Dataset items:
■ ■ ■ ■ ■

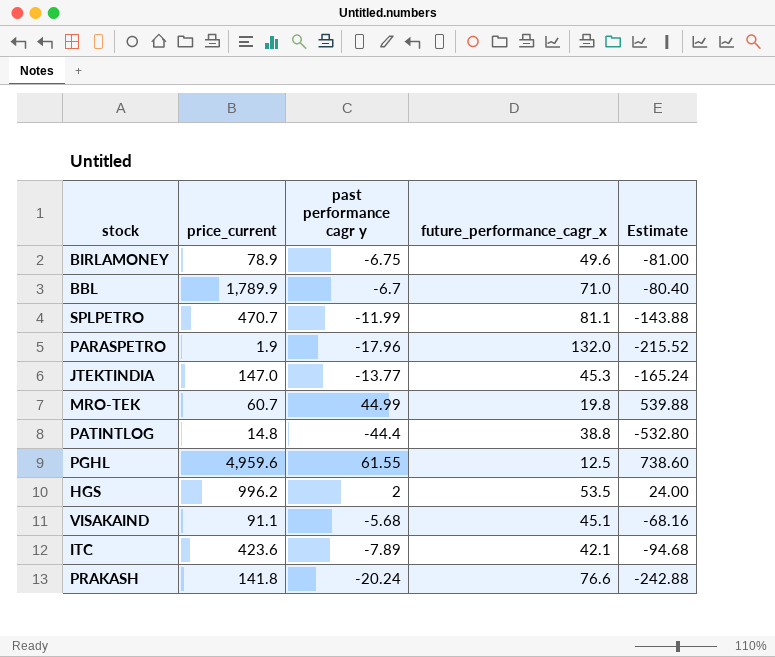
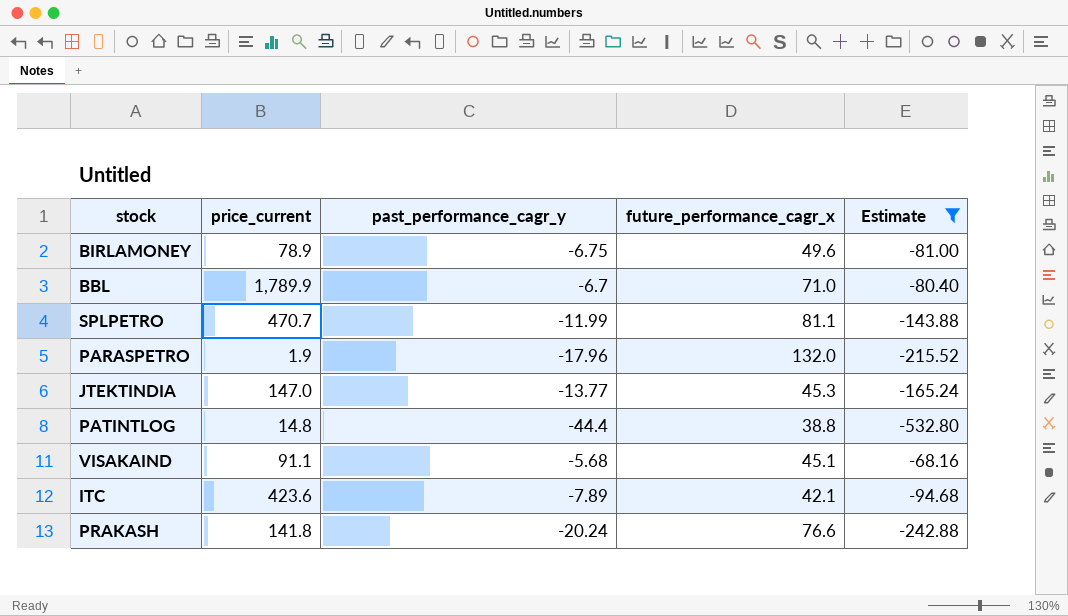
filter: none -> Estimate <= -68.16
column name: past performance cagr y -> past_performance_cagr_y

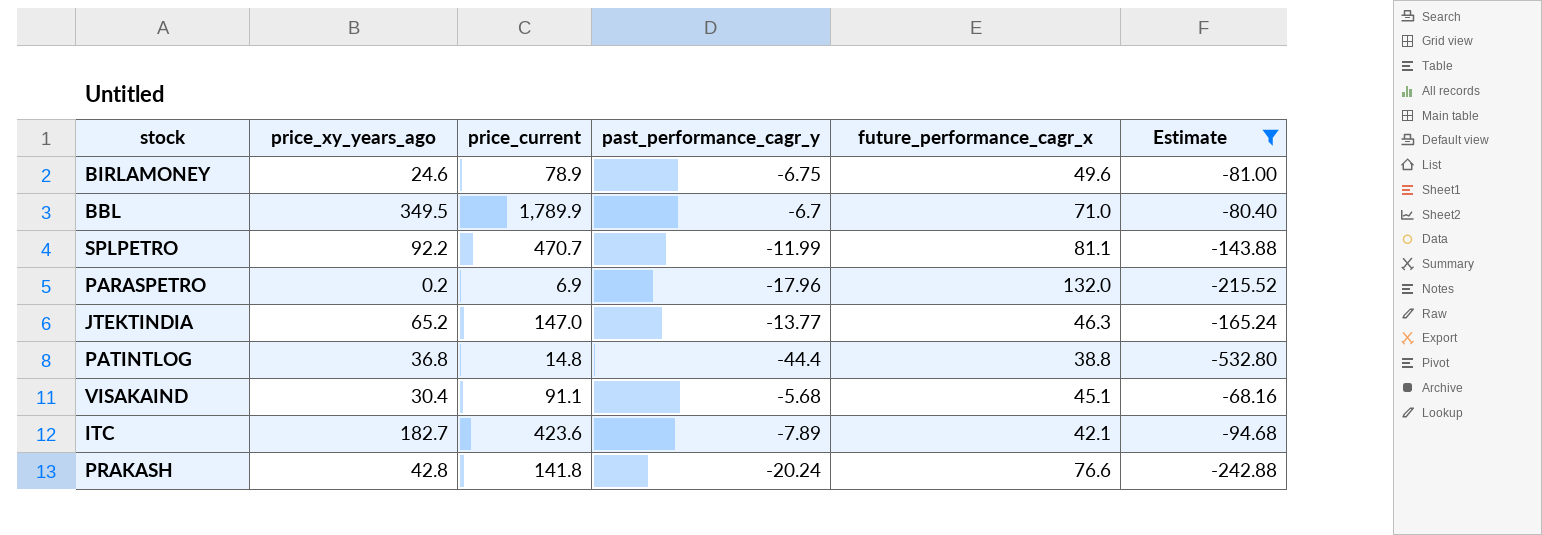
column price_xy_years_ago | position: none -> 2
PARASPETRO | price_current: 1.9 -> 6.9
JTEKTINDIA | future_performance_cagr_x: 45.3 -> 46.3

■ ■ ■ ■ ■

TASK OBJECTIVE: Show the lines where the word "none" appears in the entries.

EXERCISE SOLUTION:
filter: none -> Estimate <= -68.16
column price_xy_years_ago | position: none -> 2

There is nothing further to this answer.